You've now officially found your feet. In the evenings when I'm getting you dressed for bed (still your favorite time of day), you roll your hips straight up toward the ceiling, heft the sizable weight of your chubby legs into the air, and use your capable fingers to grab your toes. Sometimes in the excitement of grabbing your toes, the curve of your back makes you roll to one side and I see a preview of your upcoming talent of rolling over. The feet-grabbing trick makes you squeal with pure delight, which causes your brother to come running up the stairs and I see you cock your head and perk your ears in anticipation, and this — the anticipation — is really one of your best tricks so far. I imagine I'm peering through a window to your developing brain; you can now remember experiences and start to have expectations. And, so far, because your life is good, anticipation is delicious and your whole face glows, your body tense with the expectation of wonderfulness.

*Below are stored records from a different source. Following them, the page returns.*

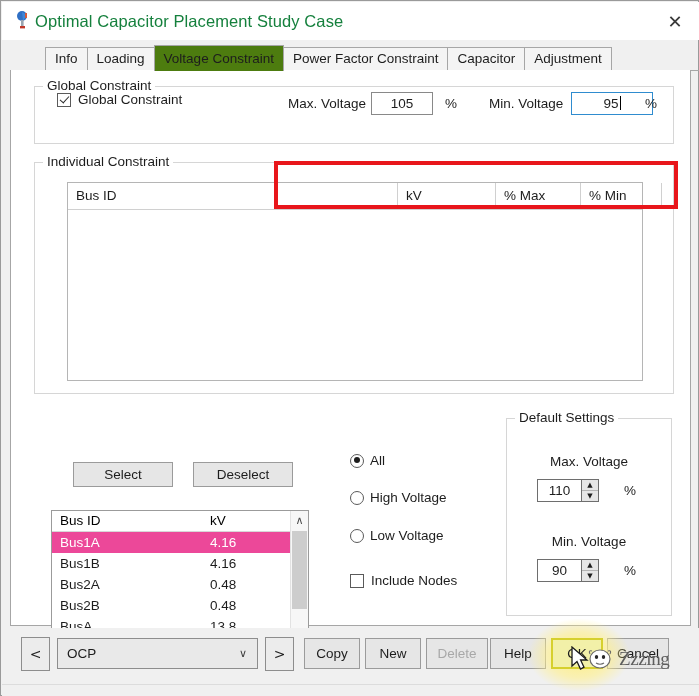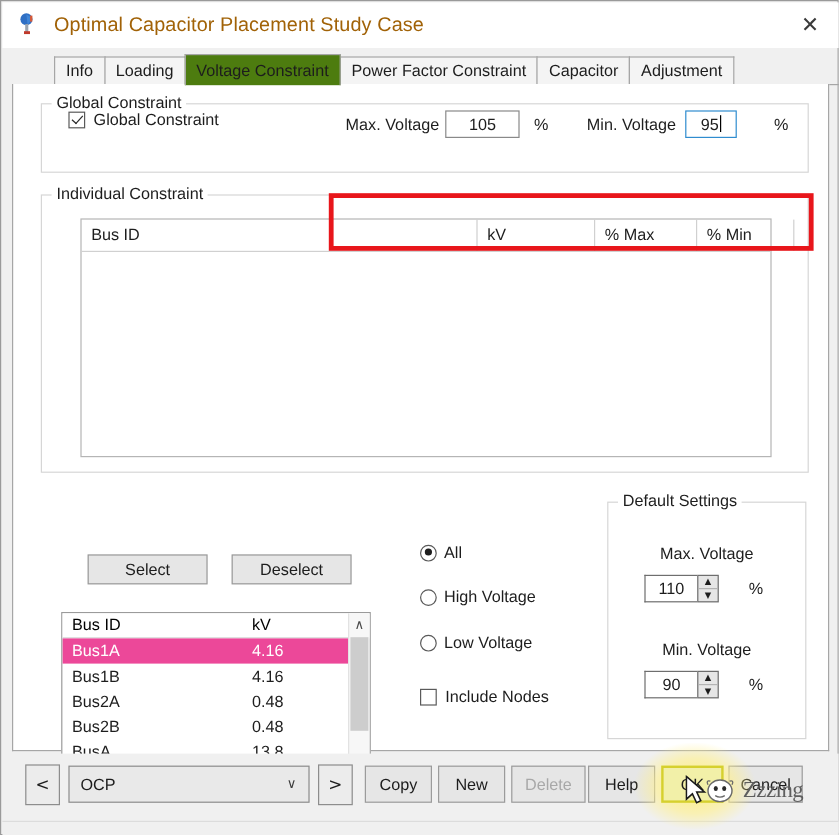"Optimal Capacitor Placement Study Case" .title-text { color: #a16207 -> #15803d; margin-left: 10px -> none }
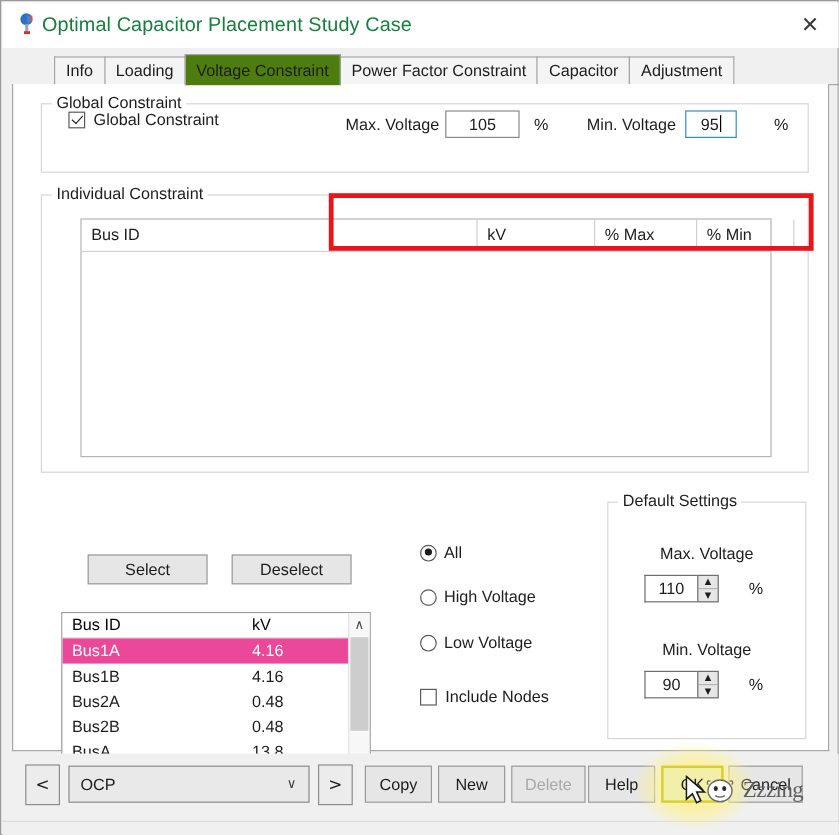"95" div.textbox { width: 43px -> 82px }
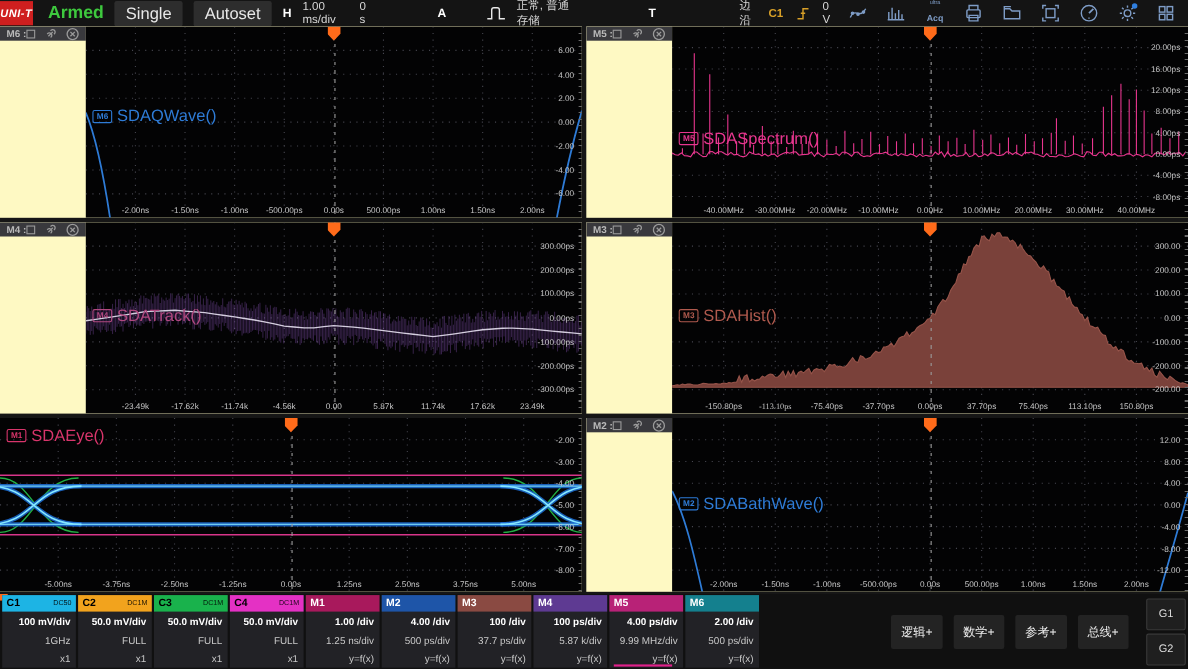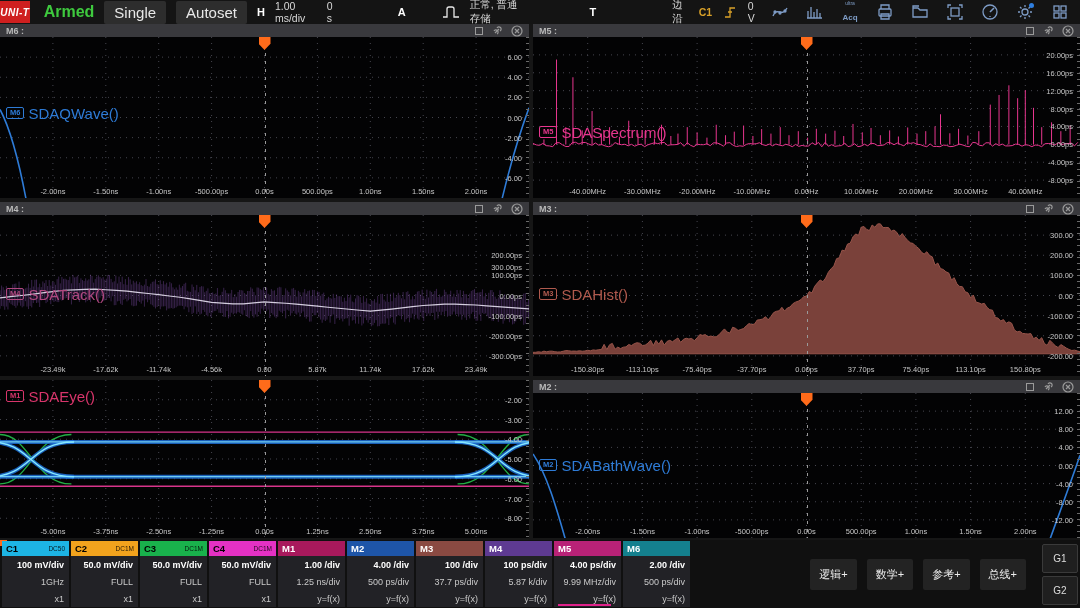"M6 :" .panel { flex-direction: column -> row }
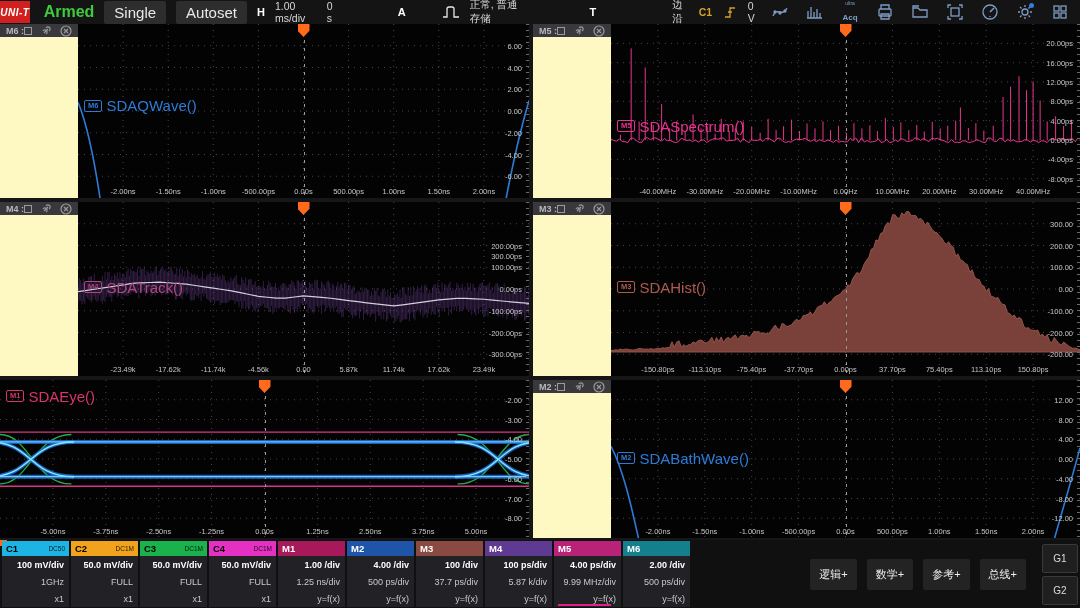"300.00ps" span { margin-top: 32px -> none }
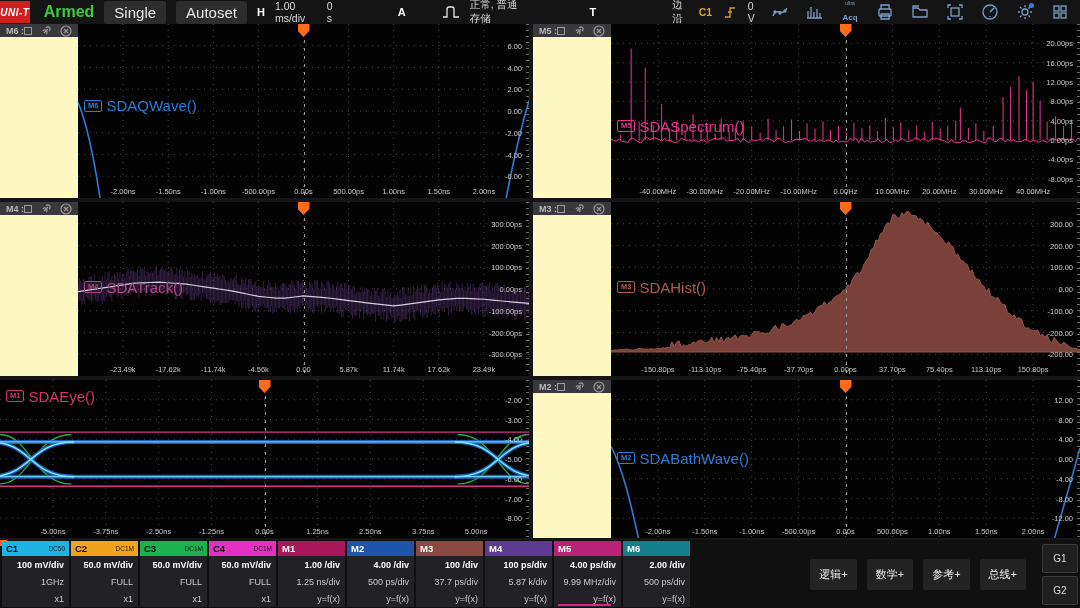"-113.10ps" span { font-family: none -> Liberation Serif, serif }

We've gotten a little better this month at predicting when you need to go potty. Poops are frequently preceded by noisy farting. Pee is announced with squawks of discomfort. We still change lots of soiled diapers, but we're getting a little better at getting more of your potty business in the potty. Yay team!

Potty with a view

You are a dedicated observer of your world, and especially the people in it. You've been watching carefully when we eat. I suspect you're noticing interesting smells and appear to think it's fascinating all this stuff we're always putting in our mouths, but you don't seem to have the slightest interest in putting that same stuff in your mouth yet. So far, your own fingers and hands satisfy your baby appetites for chewing and milk is your only desire for food. Your observation skills are especially tuned toward people. The other day at our house, James was 15 feet across the room in the middle of a project when we arrived. He hadn't yet looked toward us, but amongst all the visual clutter of the room you zeroed in on his person-ness and watched him carefully. When he finally turned around, your face lit up and you smiled and flirted, trying to catch his attention. Clever boy. Your ploys were a success and he was smitten.

Sharing secrets at the ski resort

We, your family, are so in love with you, little boy. We can't get enough of your giggles, your funny expressions, your surprise, your yummy chubby limbs, your smooth soft skin, your intoxicating smell. We are all head over heels.